Mom: Let’s find a place to sit on the grass and eat our hot dogs.
El Grande: No, I don’t know how! I don’t know how to eat sitting on the ground!
Mom: We’ll help you figure it out. Would you like a Mt. Dew to drink?
Dad: I’ll go get a blanket from the car; you two find a place.
Reading between the lines, or the interpretation.
Mom: Let’s settle down soon.
El Grande: Oh, no! I’ve never done this before! I might spill if I can’t see my food! It’s too crowded and loud to concentrate and learn something new! I hope I don’t have a melt-down.
Mom: Oh, no, I’d better help him stay calm. I hope he doesn’t have a melt-down.
Dad: I’d better go get something to help smooth this situation. I hope he doesn’t have a melt-down.
the next installment:
Mom: Here’s your hot dog.
El Grande: What can I use for a plate?
Mom: I’ll give you the foil wrap to put on your lap.
El Grande: Okay. What did you get me to drink?
Mom: Dew. Do you want me to open it?
El Grande: No. I can do it myself.
Reading between the lines:
Mom: Here’s your hot dog. Oh, I hope this works.
El Grande: What if I drop it? I’ve never done this before without a table.
Mom: Maybe this will reassure him.
El Grande: Okay, this is a little more like normal.
Mom: He’s settling a little. Maybe I can help…
El Grande: I’m settling a little. I can open the can myself now.
The next installment:
Dad: Here’s a blanket. Scoot over.
El Grande: Okay. Dad, do you want chips?
Mom: This is a blanket that it’s okay to spill on.
Dad: Yeah, it’s the one from my trunk.
El Grande: Yeah, this is more comfortable.
Dad: We’re sitting right next to a new convertible model.
El Grande: Cool! Can I have another hot dog?
Dad: I hope everything’s okay and I’m not too late.
El Grande: I fell better now that I’m eating. Eating is normal.
Mom: I know he panics if he spills. I’ll remind him that spilling isn’t a catastrophe.
Dad: He panics if he spills in public.
El Grande: Yum. I wonder if they’ll let me have another hot dog?
Dad: Let’s change the subject. I’ll distract him.
El Grande: Everything’s fine now. Can’t you two stop worrying?

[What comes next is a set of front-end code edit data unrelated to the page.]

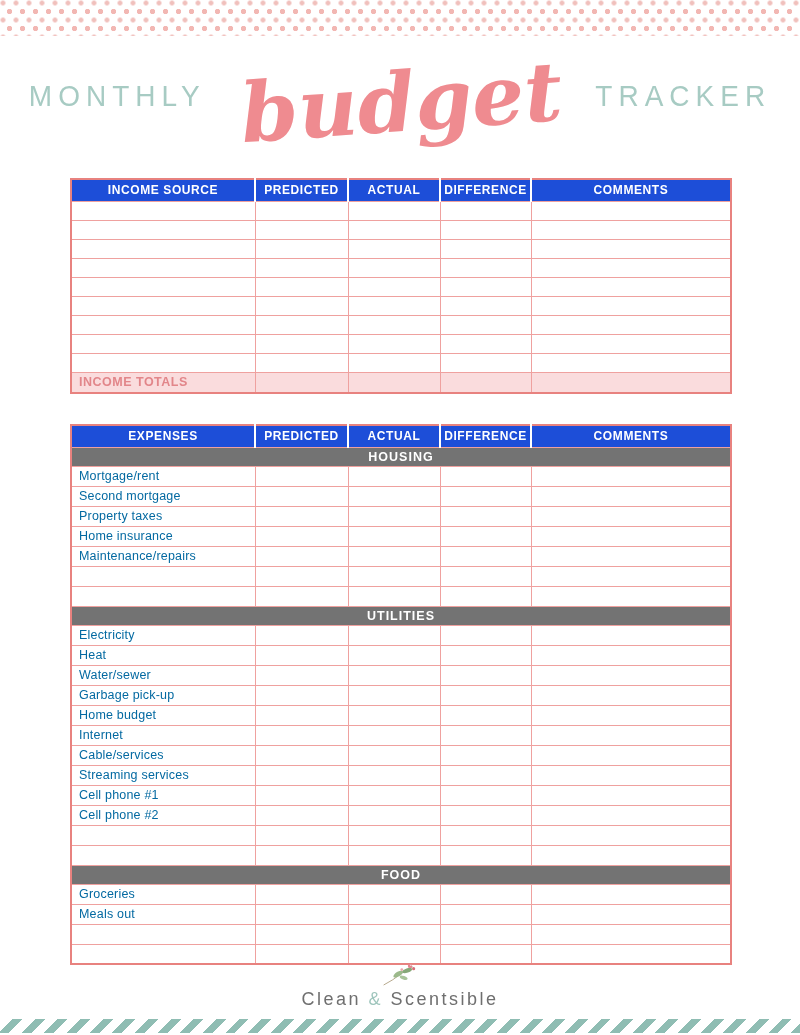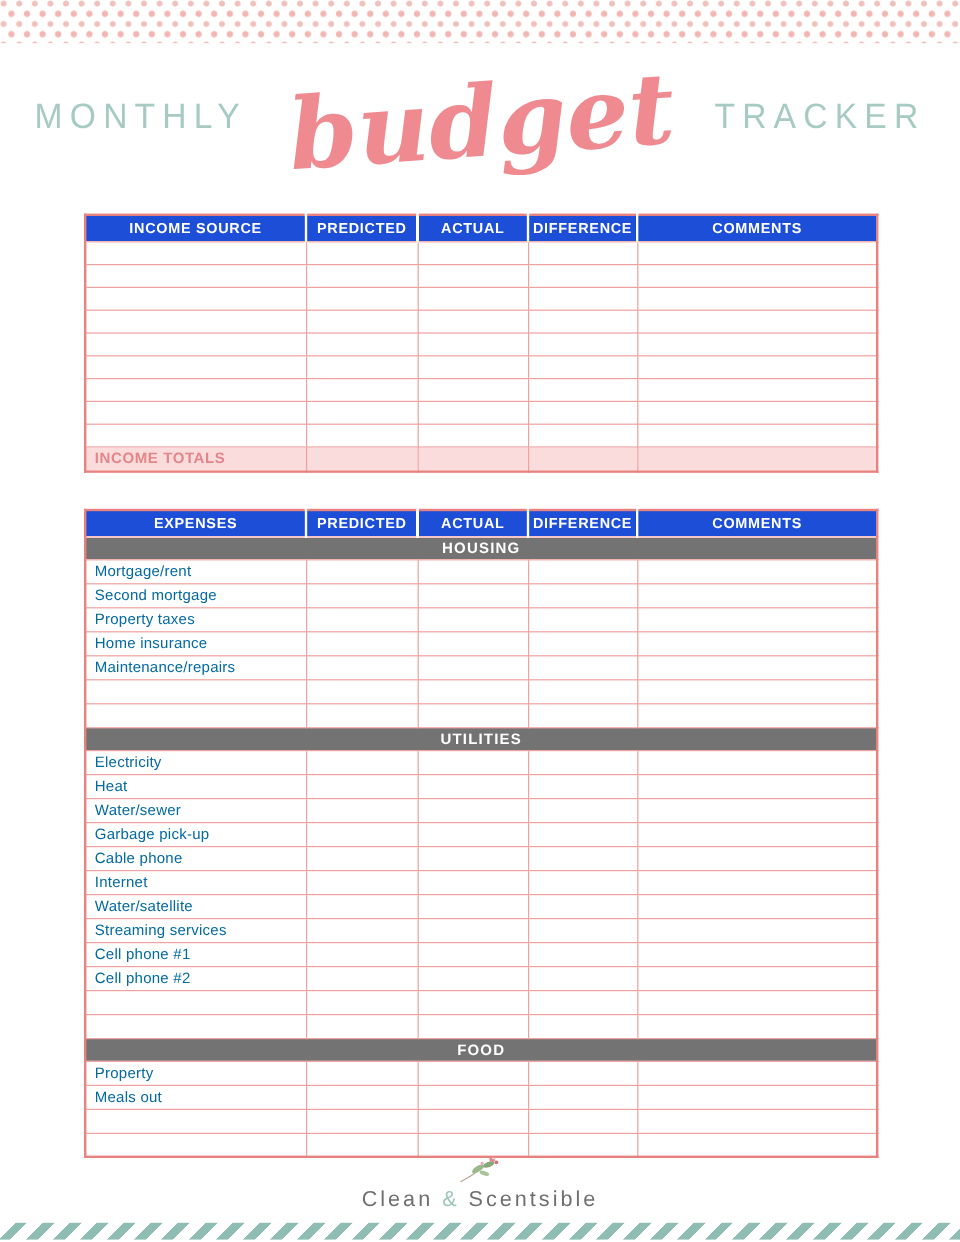--- a/index.html
+++ b/index.html
@@ -291,35 +291,35 @@
           <td></td>
         </tr>
         <tr class="data-row">
           <td class="label">Garbage pick-up</td>
           <td></td>
           <td></td>
           <td></td>
           <td></td>
         </tr>
         <tr class="data-row">
-          <td class="label">Cable phone</td>
+          <td class="label">Home budget</td>
           <td></td>
           <td></td>
           <td></td>
           <td></td>
         </tr>
         <tr class="data-row">
           <td class="label">Internet</td>
           <td></td>
           <td></td>
           <td></td>
           <td></td>
         </tr>
         <tr class="data-row">
-          <td class="label">Water/satellite</td>
+          <td class="label">Cable/services</td>
           <td></td>
           <td></td>
           <td></td>
           <td></td>
         </tr>
         <tr class="data-row">
           <td class="label">Streaming services</td>
           <td></td>
           <td></td>
           <td></td>
@@ -350,21 +350,21 @@
           <td></td>
           <td></td>
           <td></td>
           <td></td>
           <td></td>
         </tr>
         <tr class="band-row">
           <td colspan="5">FOOD</td>
         </tr>
         <tr class="data-row">
-          <td class="label">Property</td>
+          <td class="label">Groceries</td>
           <td></td>
           <td></td>
           <td></td>
           <td></td>
         </tr>
         <tr class="data-row">
           <td class="label">Meals out</td>
           <td></td>
           <td></td>
           <td></td>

Yes, parenting is different when the child can’t see and has autism. Sometimes his high-level functioning causes us to forget that he still fears certain unknowns, especially those that could end up in “disaster” like spilling in public.
The baseball game ended up being fun. We had general admission seats on a grassy hill, so we stretched out on the blankets to watch the game and the other fans. El Grande knows all the cheers that go with the stadium music, so the younger kids were awed by him and the other grown-ups smiled and joined in. We caught a souvenir ball, one of the many goodies they toss to the crowd. (Last summer I caught a t-shirt.) The team lost (14-4, ouch!), but the post-game fireworks were great. And I must admit, we enjoyed the popcorn and beer, too.
It’s all in a day’s work for parents. When the child is disabled, it raises the bar a bit, but it all works out in the end. Take me out to the ball game!
>Okay, Daisy, how old is your son?? You are making my heart melt. How do you do it and write from such a centered place?? PLease keep writing about this. I need to read it. You are keeping me away from my narcissism. You are making me better…
>El Grande is 14, going into high school in a few weeks. He has made huge strides in emotional control in the past two years.